The Franks have lived in a nursing home since last summer, after selling their farm south of Stanton in the late 1990s to move into town, then entering assisted living in 2016.
 
It’s been a full life, said Elvin, who was baptized a Lutheran and converted to Catholicism as he and Gladys married in 1946. 
 
“I’m so glad I changed to Catholicism,” Elvin said. “I feel like I found my right religion. It was easier to understand and it was helpful.”
 
“They’ve been very good Catholics, very active in the church,” said Father Gerald Connealy, pastor. A Communion service is held once a week at the nursing home, and Mass once a month, Father Connealy said. “That’s very important to them,” he said. 
 
Elvin and Gladys met in high school and corresponded while Elvin served as a Navy radio operator in World War II from 1944 to the end of the war in 1945, seeing action in Japan and the Philippines. 
 
Back on the farm passed on by Gladys’ parents, they raised cattle and hogs, grew corn and oats, built their own house with the help of friends and neighbors, and were blessed with four children, six grandchildren and a dozen great-grandchildren.
 
“They turned out real good, so I guess it’s all right,” Elvin said of their family.
 
It’s been more than all right, said their daughter, Jennifer, who lives in Tekamah with her husband, Bruce, and daughter, Ashley.

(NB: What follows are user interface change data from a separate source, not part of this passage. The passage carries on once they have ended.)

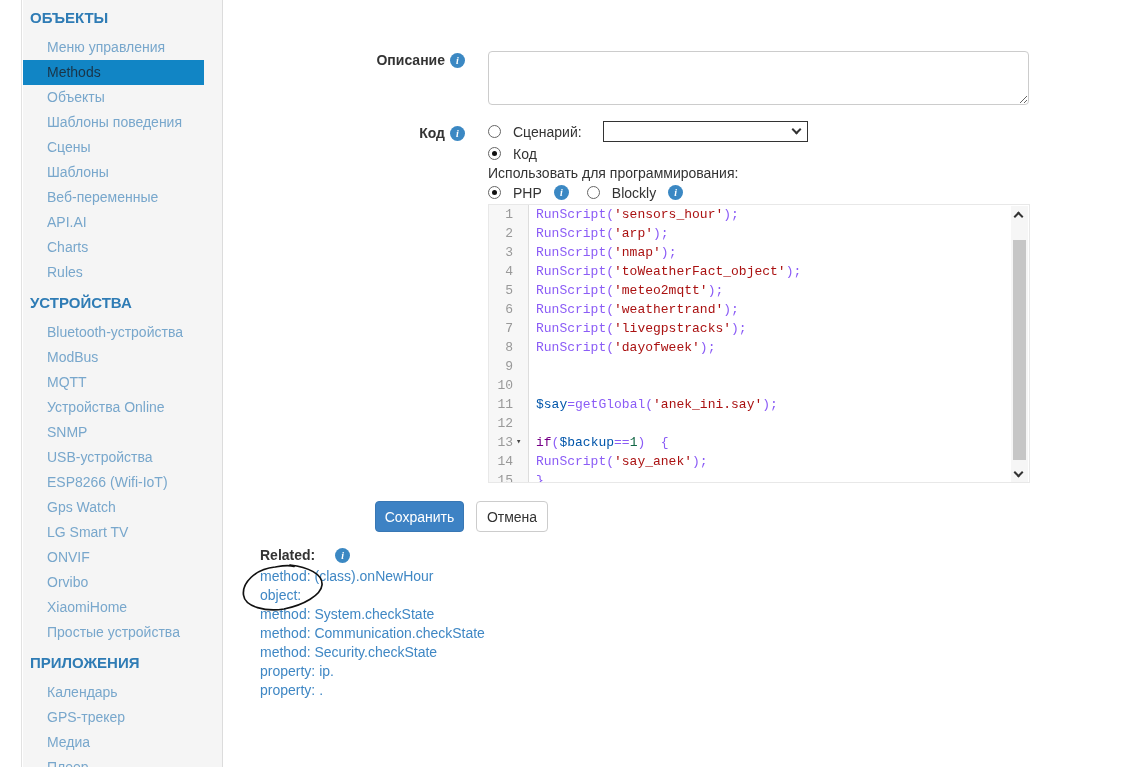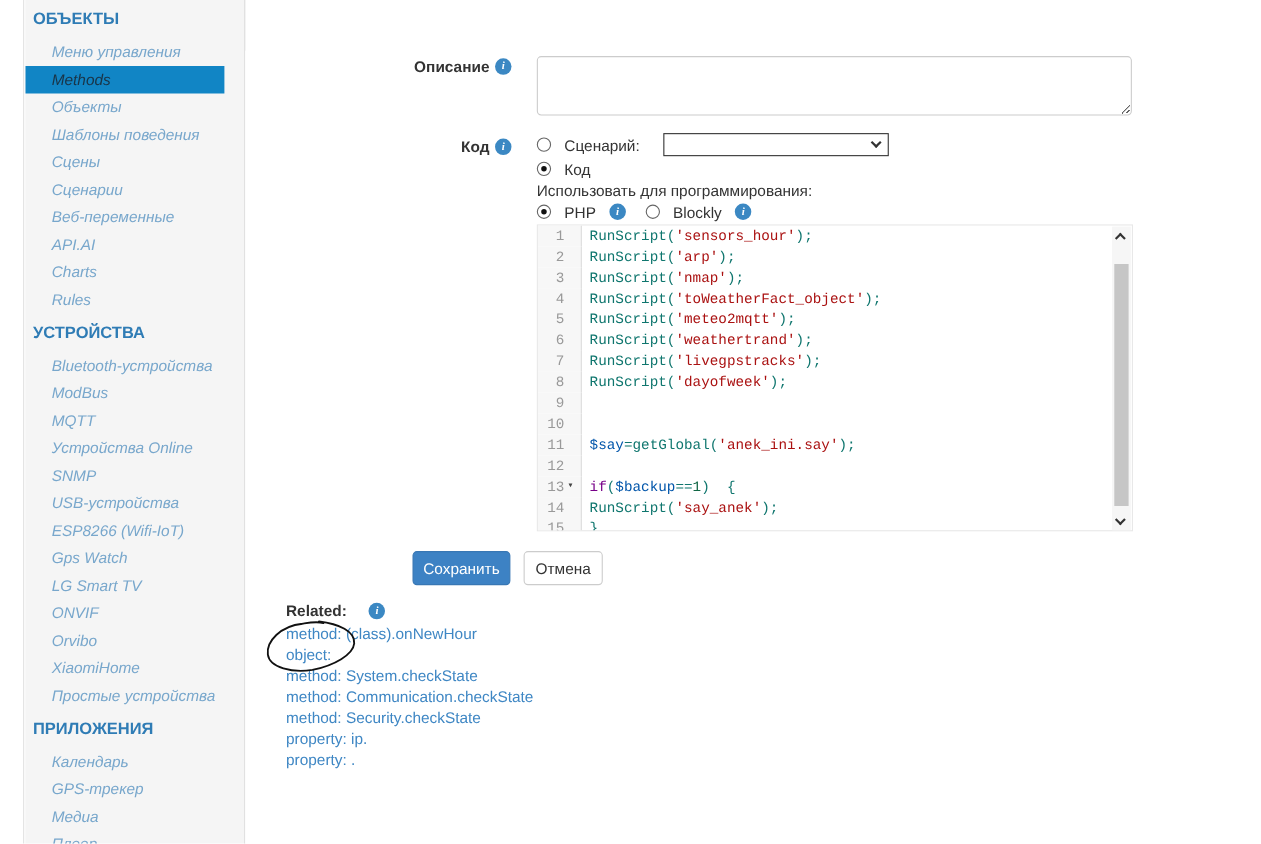--- a/index.html
+++ b/index.html
@@ -9,21 +9,21 @@
 
   
   .left-gutter { position:absolute; left:0; top:0; width:22px; height:767px;
     background:#fff; border-right:1px solid #e2e2e2; }
   .sidebar { position:absolute; left:23px; top:0; width:200px; height:767px;
     background:#f5f5f5; border-right:1px solid #dcdcdc; padding-top:5px; overflow:hidden; }
   .side-header { height:25px; line-height:25px; padding-left:7px; margin-bottom:5px;
     color:#2f7cb5; font-weight:bold; font-size:15px; }
   .side-section { margin-bottom:5px; }
   .side-item { height:25px; line-height:25px; padding-left:24px; width:181px;
-    color:#78a7cc; cursor:pointer; white-space:nowrap; overflow:hidden;font-style:italic; }
+    color:#78a7cc; cursor:pointer; white-space:nowrap; overflow:hidden; }
   .side-item.selected { background:#1185c5; color:#1a3447; }
 
   
   .content { position:absolute; left:223px; top:0; width:923px; height:767px; background:#fff;margin-top:46px; }
 
   .flabel { position:absolute; left:0; width:242px; text-align:right; font-weight:bold;
     color:#333; display:flex; justify-content:flex-end; align-items:center; gap:5px; }
   .info-icon { display:inline-flex; width:15px; height:15px; border-radius:50%;
     background:#3b88c3; color:#fff; font-size:10px; font-weight:bold;
     font-family:"Liberation Serif", serif; font-style:italic;
@@ -51,21 +51,21 @@
   
   .editor { position:absolute; left:265px; top:158px; width:542px; height:279px;
     border:1px solid #e8e8e8; background:#fff; overflow:hidden;
     font-family:"Liberation Mono", monospace; font-size:13px; }
   .code-row { display:flex; height:19px; line-height:19px; white-space:pre; }
   .gutter-cell { flex:0 0 40px; background:#f7f7f7; border-right:1px solid #ddd;
     color:#999; display:flex; }
   .lnum { flex:1; text-align:right; padding-right:3px; }
   .fold { width:12px; font-size:9px; color:#444; line-height:19px; }
   .code-text { padding-left:7px; color:#000; }
-  .tok-p { color:#0f766e; }
+  .tok-p { color:#8b5cf6; }
   .tok-s { color:#aa1111; }
   .tok-v { color:#0055aa; }
   .tok-k { color:#770088;text-align:right; }
   .tok-n { color:#116644; }
 
   .vscroll { position:absolute; right:1px; top:1px; width:17px; height:277px;
     background:#f6f6f6; }
   .vscroll .arrow { position:absolute; left:4px; }
   .vscroll .arrow.top { top:7px; }
   .vscroll .arrow.bottom { bottom:7px; }
@@ -93,21 +93,21 @@
 <div class="page">
   <div class="left-gutter"></div>
   <nav class="sidebar" id="sidebar">
       <div class="side-section">
         <div class="side-header">ОБЪЕКТЫ</div>
         <div class="side-item">Меню управления</div>
         <div class="side-item selected">Methods</div>
         <div class="side-item">Объекты</div>
         <div class="side-item">Шаблоны поведения</div>
         <div class="side-item">Сцены</div>
-        <div class="side-item">Сценарии</div>
+        <div class="side-item">Шаблоны</div>
         <div class="side-item">Веб-переменные</div>
         <div class="side-item">API.AI</div>
         <div class="side-item">Charts</div>
         <div class="side-item">Rules</div>
       </div>
       <div class="side-section">
         <div class="side-header">УСТРОЙСТВА</div>
         <div class="side-item">Bluetooth-устройства</div>
         <div class="side-item">ModBus</div>
         <div class="side-item">MQTT</div>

Gladys and Elvin have been a faith-filled example and inspiration of marriage and community life, Jennifer said.
 
“Their faith has been the strongest staple,” she said.
 
Jennifer said she remembers her parents helping financially when parishioners at St. Peter decided to build a larger church, replacing a wooden, white church that seated about 60 people with a brick church that seats about 300 people.
 
“We didn’t have very much money, but every month that envelope went into church,” she said. 
 
Gladys said she and her husband made difficult financial and other sacrifices for the good of the parish – the community. “We were raising a family,” she said. “It wasn’t easy.”
 
For years, Gladys taught religious education at the parish, served on and was president of the Altar Society which provided hosts for Communion, cleaned altar clothes and served lunches at funerals and other events. Elvin helped count the collection after Masses and was an usher and a charter member of the local Knights of Columbus, which held hamburger feeds and other events for the parish. 
 
And the community supported them, Gladys said. 
 
“My friends were all praying for me and our friends had to pray for my husband, too,” Gladys said of her battle against cancer more than 20 years ago and Elvin’s heart attack in 2001.
 
Jennifer said more than 26 family members got together in 2016 – as their parents celebrated turning 90 and 70 years of marriage – and gave them a book of World War II photos of Elvin and words taken from a journal Gladys kept at that time. Many of the children didn’t even know the journal existed, until their mother brought it out one day in 2015, pages yellowing and starting to fall apart, Jennifer said. 
 
It was time to preserve those memories, she said.
 
“Love of God, love of country, love of family. That’s all mixed in together with us,” Jennifer said.